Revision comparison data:
++++++++++++++++++++
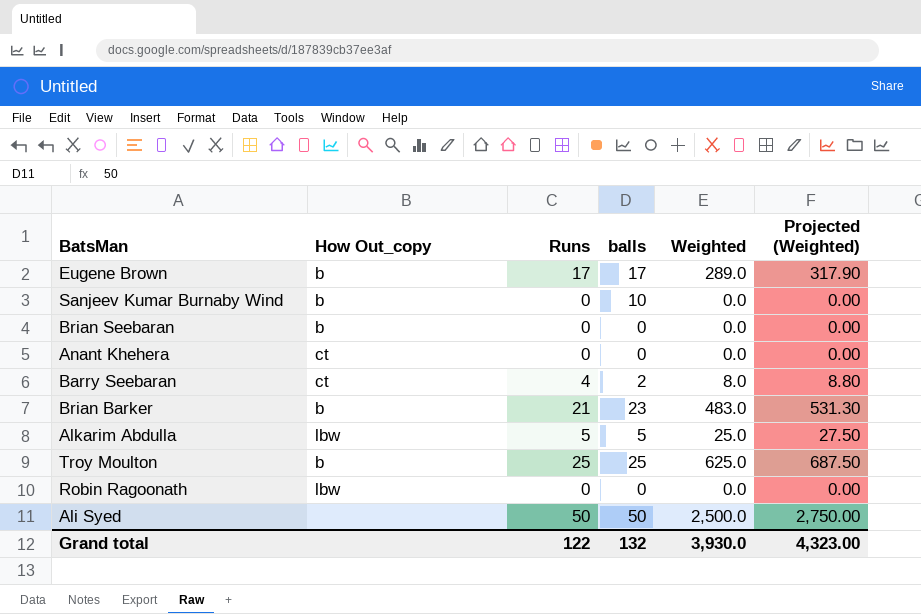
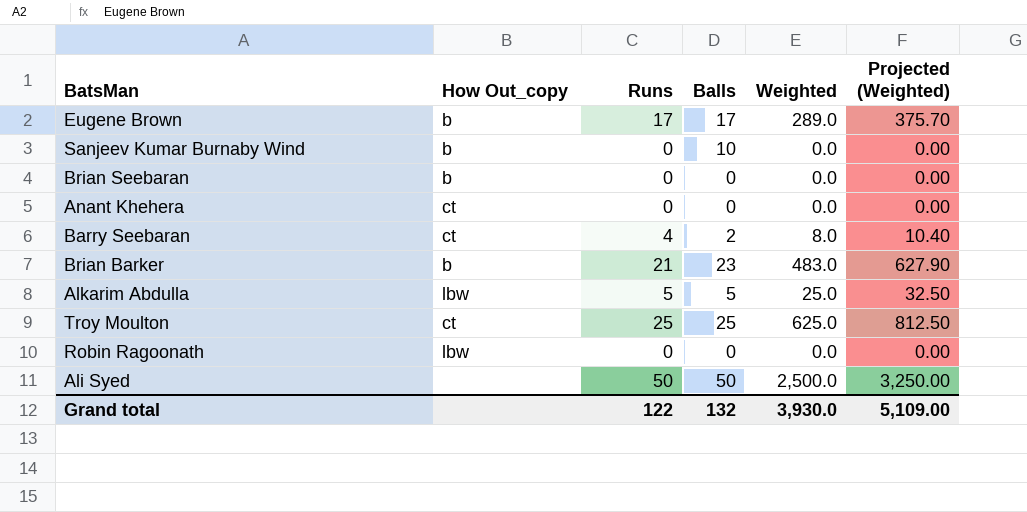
column name: balls -> Balls
column Projected (Weighted) | formula: [Weighted] * 1.1 -> [Weighted] * 1.3
Troy Moulton | How Out_copy: b -> ct
Grand total | Projected (Weighted): 4,323.00 -> 5,109.00

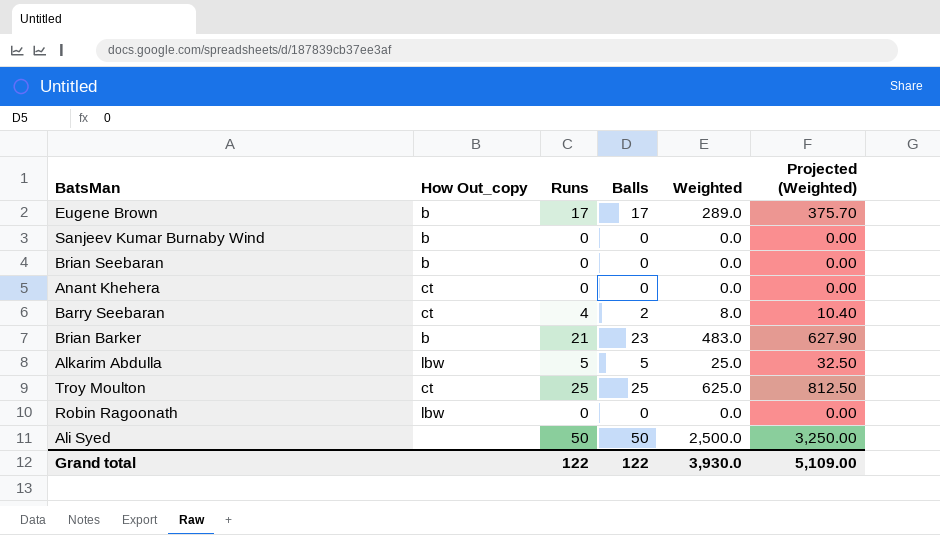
Sanjeev Kumar Burnaby Wind | Balls: 10 -> 0
Grand total | Balls: 132 -> 122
++++++++++++++++++++
PROBLEM STATEMENT: I would like the lines from the one with "Troy Moulton | How Out_copy: b -> ct" through the last line of the data above retyped exactly, with pictures left out, please.

EXPECTED OUTPUT:
Troy Moulton | How Out_copy: b -> ct
Grand total | Projected (Weighted): 4,323.00 -> 5,109.00

Sanjeev Kumar Burnaby Wind | Balls: 10 -> 0
Grand total | Balls: 132 -> 122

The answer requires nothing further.